**WORK ITEM:**
Among the entries below, retype exactly the lines starting with the one with "AVERAGE | Jul: 3.2 -> 3.0" and going on through the one with "AVERAGE | Jul: 3.0 -> 2.8", but not the pictures.

----

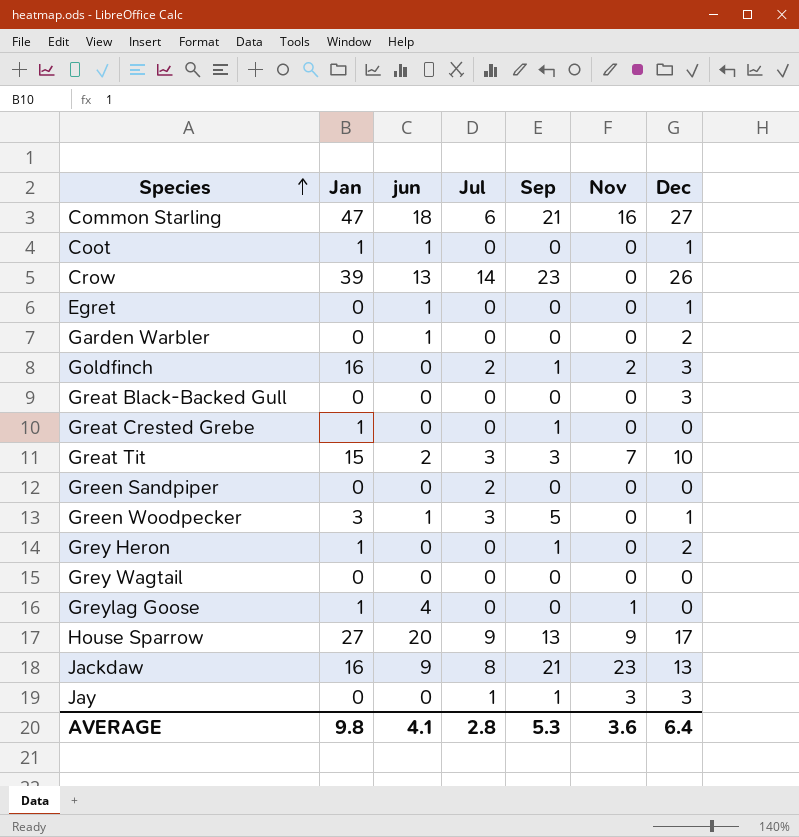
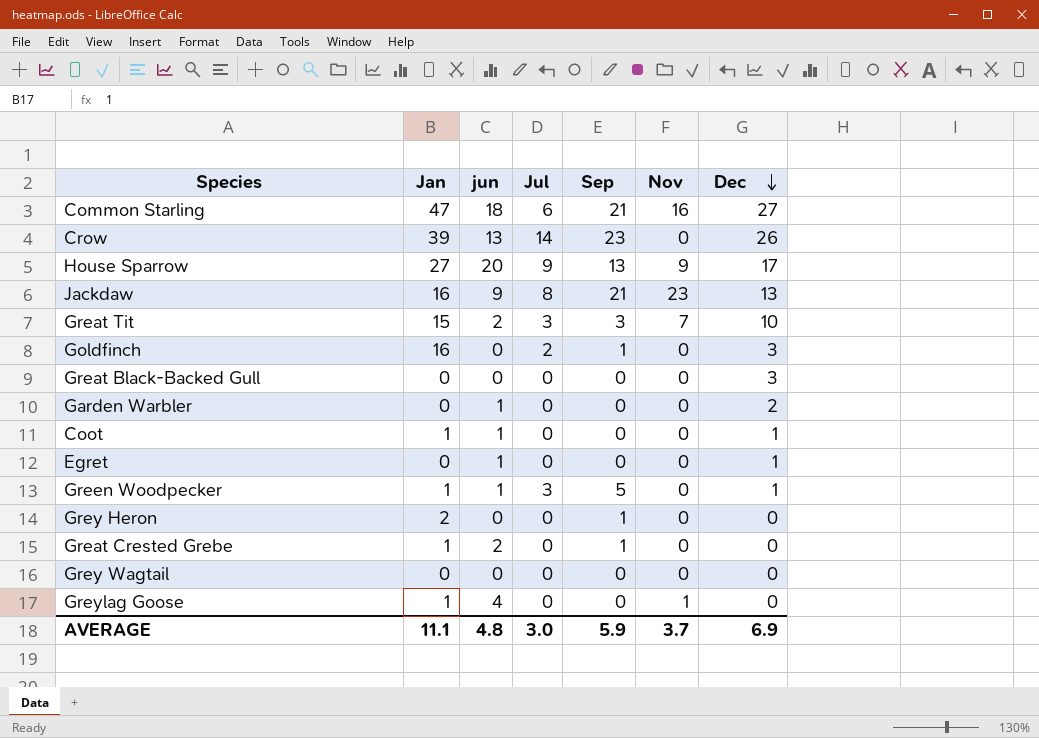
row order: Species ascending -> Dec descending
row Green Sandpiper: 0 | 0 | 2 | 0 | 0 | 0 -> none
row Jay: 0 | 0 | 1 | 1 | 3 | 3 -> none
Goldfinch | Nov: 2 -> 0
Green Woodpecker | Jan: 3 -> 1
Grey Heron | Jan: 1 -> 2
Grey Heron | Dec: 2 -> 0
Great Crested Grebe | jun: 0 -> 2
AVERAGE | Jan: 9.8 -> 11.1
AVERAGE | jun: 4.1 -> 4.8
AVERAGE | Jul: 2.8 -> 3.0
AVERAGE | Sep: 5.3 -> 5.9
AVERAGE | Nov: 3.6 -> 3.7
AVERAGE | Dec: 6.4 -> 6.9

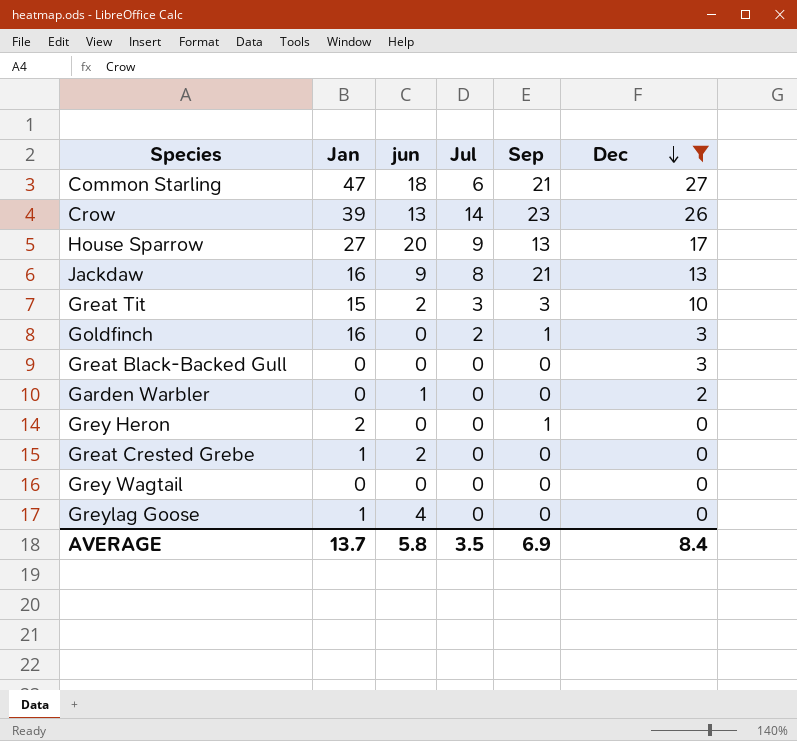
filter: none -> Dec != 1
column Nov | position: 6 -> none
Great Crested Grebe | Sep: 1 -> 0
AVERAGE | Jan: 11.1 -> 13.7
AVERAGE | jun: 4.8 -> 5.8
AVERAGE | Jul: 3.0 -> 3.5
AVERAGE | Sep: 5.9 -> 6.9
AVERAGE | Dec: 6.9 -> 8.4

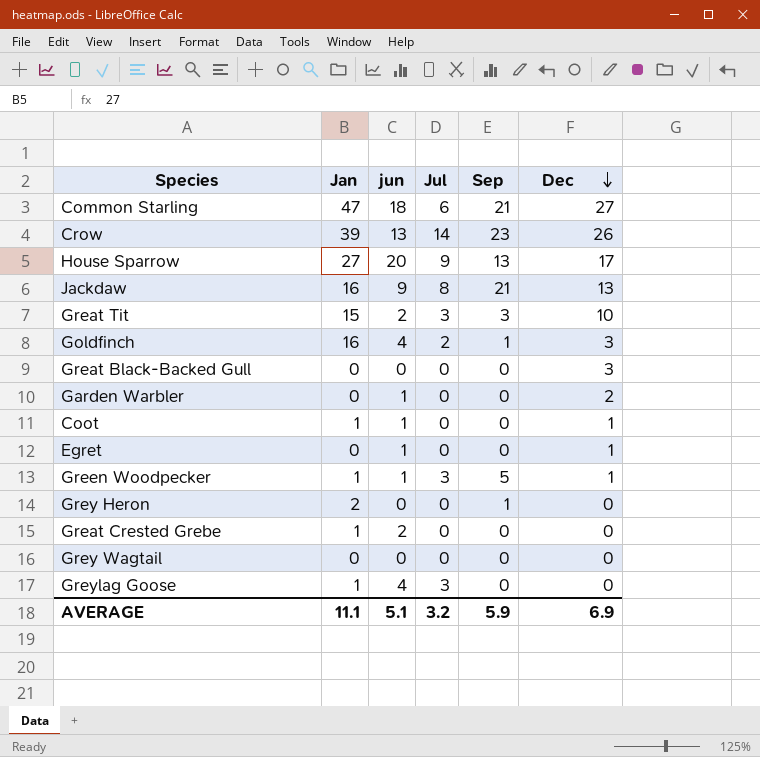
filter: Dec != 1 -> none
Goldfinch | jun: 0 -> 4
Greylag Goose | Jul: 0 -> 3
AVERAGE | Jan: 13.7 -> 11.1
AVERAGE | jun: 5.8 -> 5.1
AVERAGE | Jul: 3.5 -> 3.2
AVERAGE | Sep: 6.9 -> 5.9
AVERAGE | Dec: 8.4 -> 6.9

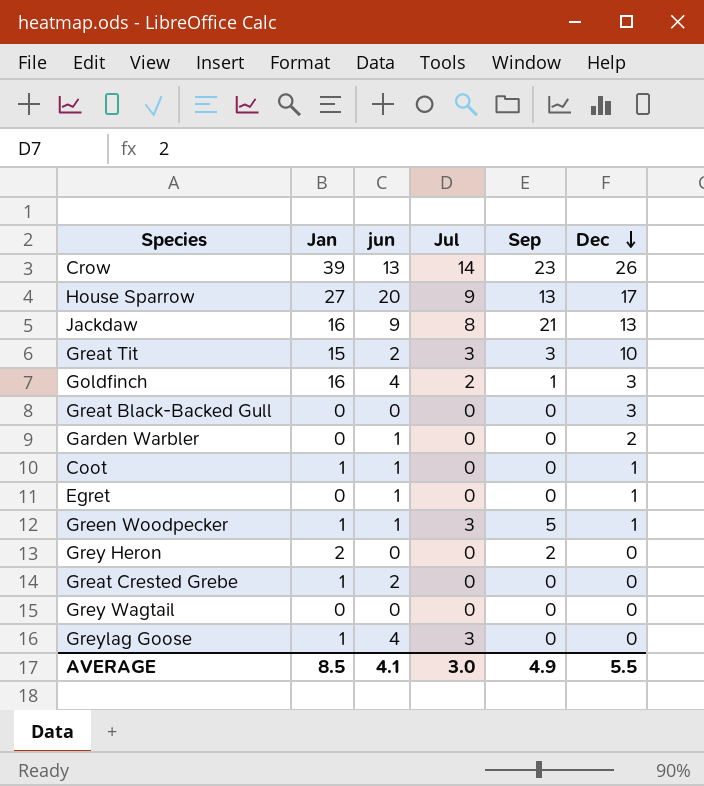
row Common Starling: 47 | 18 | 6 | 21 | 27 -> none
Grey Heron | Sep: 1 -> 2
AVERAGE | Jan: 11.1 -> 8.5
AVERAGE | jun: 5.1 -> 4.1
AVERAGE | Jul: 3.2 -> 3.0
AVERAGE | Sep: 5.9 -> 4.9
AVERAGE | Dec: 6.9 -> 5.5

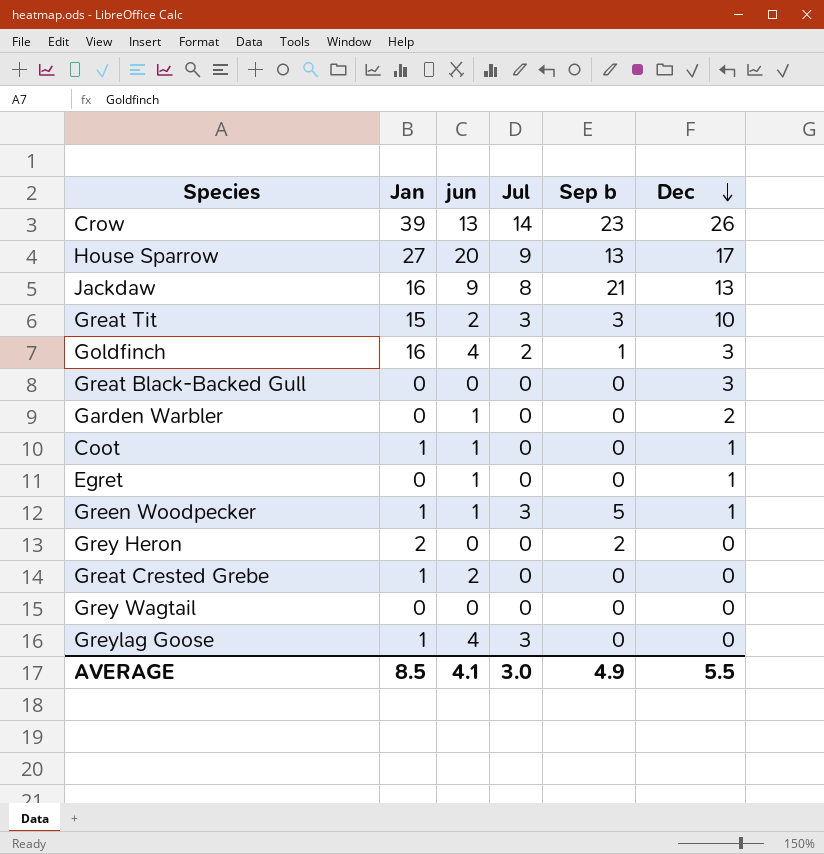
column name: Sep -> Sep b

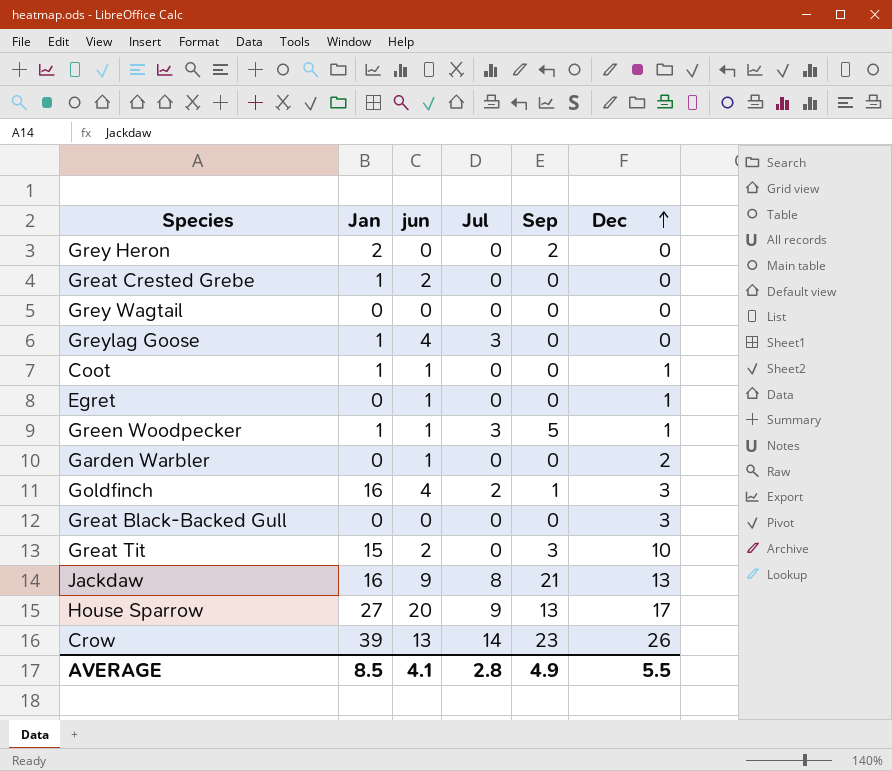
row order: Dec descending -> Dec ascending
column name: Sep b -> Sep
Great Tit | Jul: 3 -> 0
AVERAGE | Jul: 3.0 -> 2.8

----

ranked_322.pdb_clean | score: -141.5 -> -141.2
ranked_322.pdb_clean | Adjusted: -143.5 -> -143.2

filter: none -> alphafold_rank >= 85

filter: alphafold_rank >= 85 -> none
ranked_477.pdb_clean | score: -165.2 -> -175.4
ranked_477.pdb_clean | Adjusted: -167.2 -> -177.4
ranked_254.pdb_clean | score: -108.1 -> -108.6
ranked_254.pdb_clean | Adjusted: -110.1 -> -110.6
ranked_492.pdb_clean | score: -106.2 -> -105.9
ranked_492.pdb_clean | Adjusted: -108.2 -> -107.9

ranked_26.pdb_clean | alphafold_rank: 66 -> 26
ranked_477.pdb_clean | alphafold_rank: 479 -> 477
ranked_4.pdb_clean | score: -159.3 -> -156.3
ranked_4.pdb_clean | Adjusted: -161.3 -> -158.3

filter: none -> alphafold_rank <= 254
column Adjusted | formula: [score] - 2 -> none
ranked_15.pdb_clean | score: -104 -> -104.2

----

**RESPONSE TO THIS TASK:**
AVERAGE | Jul: 3.2 -> 3.0
AVERAGE | Sep: 5.9 -> 4.9
AVERAGE | Dec: 6.9 -> 5.5

column name: Sep -> Sep b

row order: Dec descending -> Dec ascending
column name: Sep b -> Sep
Great Tit | Jul: 3 -> 0
AVERAGE | Jul: 3.0 -> 2.8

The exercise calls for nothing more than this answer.